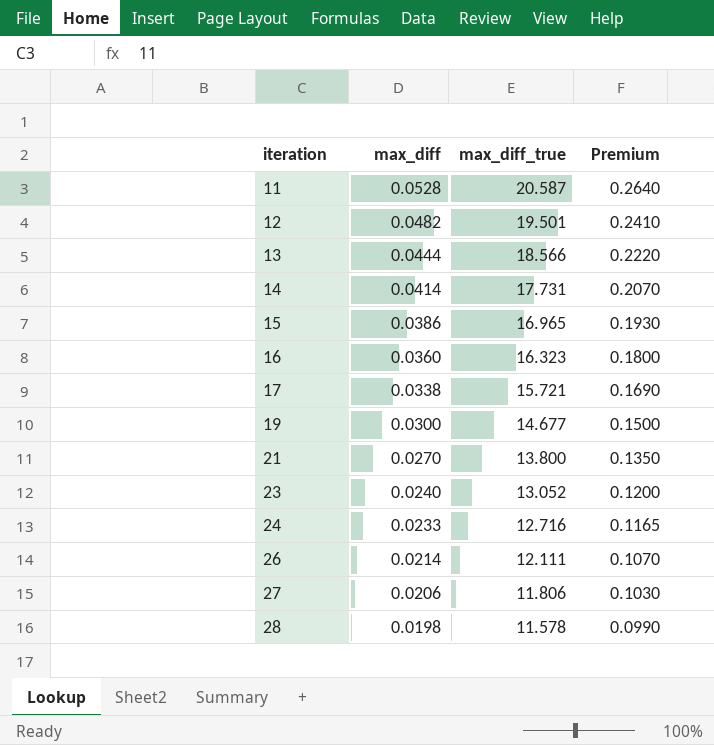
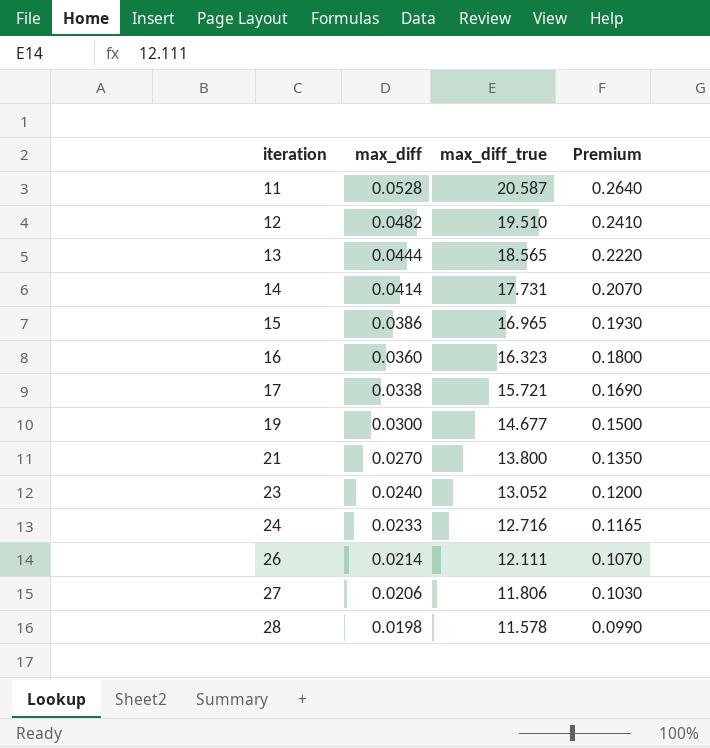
12 | max_diff_true: 19.501 -> 19.510
13 | max_diff_true: 18.566 -> 18.565

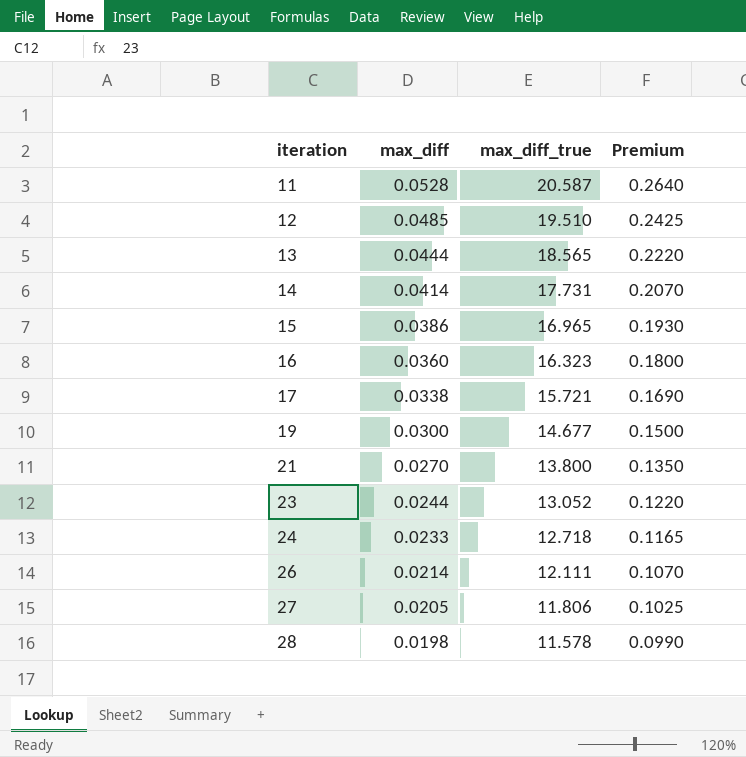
12 | max_diff: 0.0482 -> 0.0485
12 | Premium: 0.2410 -> 0.2425
23 | max_diff: 0.0240 -> 0.0244
23 | Premium: 0.1200 -> 0.1220
24 | max_diff_true: 12.716 -> 12.718
27 | max_diff: 0.0206 -> 0.0205
27 | Premium: 0.1030 -> 0.1025

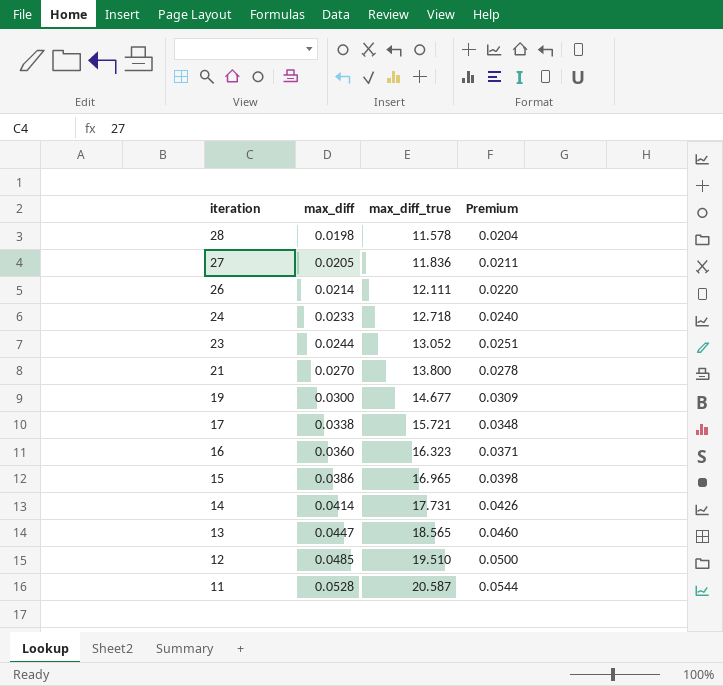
row order: iteration ascending -> iteration descending
column Premium | formula: [max_diff] * 5 -> [max_diff] * 1.03
27 | max_diff_true: 11.806 -> 11.836
13 | max_diff: 0.0444 -> 0.0447

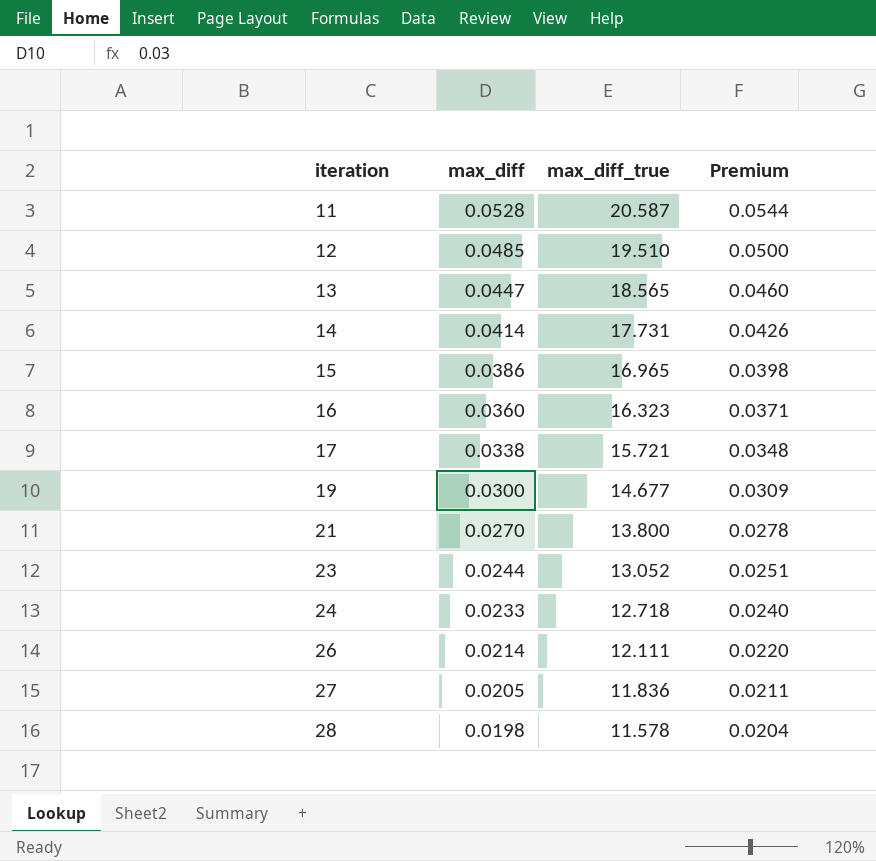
row order: iteration descending -> iteration ascending

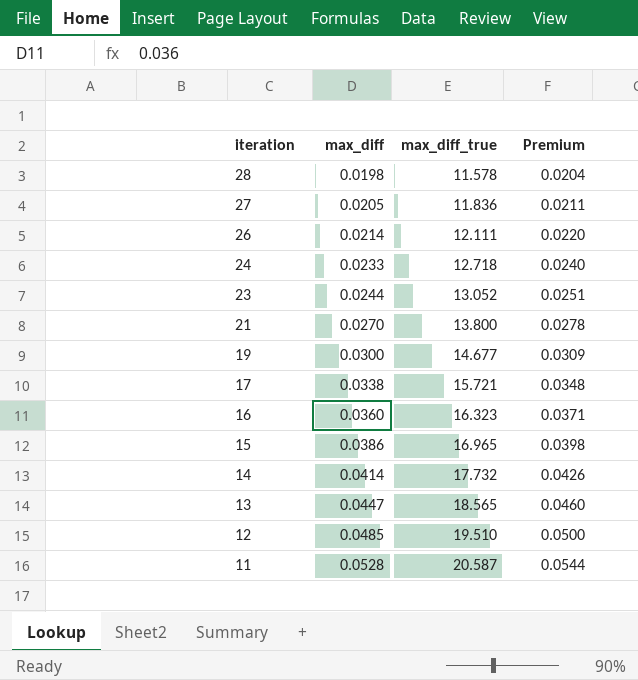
row order: iteration ascending -> iteration descending
14 | max_diff_true: 17.731 -> 17.732

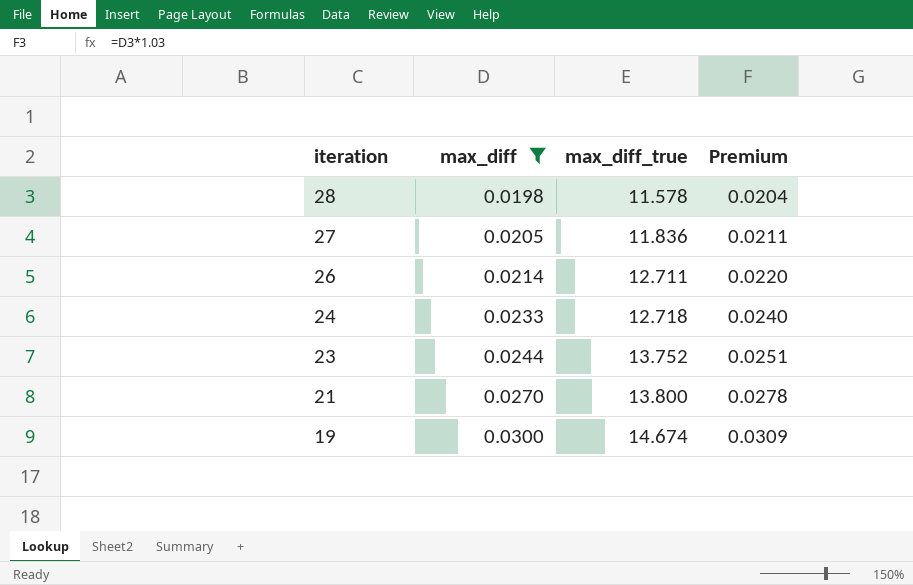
filter: none -> max_diff <= 0.0300
26 | max_diff_true: 12.111 -> 12.711
23 | max_diff_true: 13.052 -> 13.752
19 | max_diff_true: 14.677 -> 14.674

▶ [Task item]:
Write every record out again exactly; no pictures belong in the copy.

▶ [Your solution]:
12 | max_diff_true: 19.501 -> 19.510
13 | max_diff_true: 18.566 -> 18.565

12 | max_diff: 0.0482 -> 0.0485
12 | Premium: 0.2410 -> 0.2425
23 | max_diff: 0.0240 -> 0.0244
23 | Premium: 0.1200 -> 0.1220
24 | max_diff_true: 12.716 -> 12.718
27 | max_diff: 0.0206 -> 0.0205
27 | Premium: 0.1030 -> 0.1025

row order: iteration ascending -> iteration descending
column Premium | formula: [max_diff] * 5 -> [max_diff] * 1.03
27 | max_diff_true: 11.806 -> 11.836
13 | max_diff: 0.0444 -> 0.0447

row order: iteration descending -> iteration ascending

row order: iteration ascending -> iteration descending
14 | max_diff_true: 17.731 -> 17.732

filter: none -> max_diff <= 0.0300
26 | max_diff_true: 12.111 -> 12.711
23 | max_diff_true: 13.052 -> 13.752
19 | max_diff_true: 14.677 -> 14.674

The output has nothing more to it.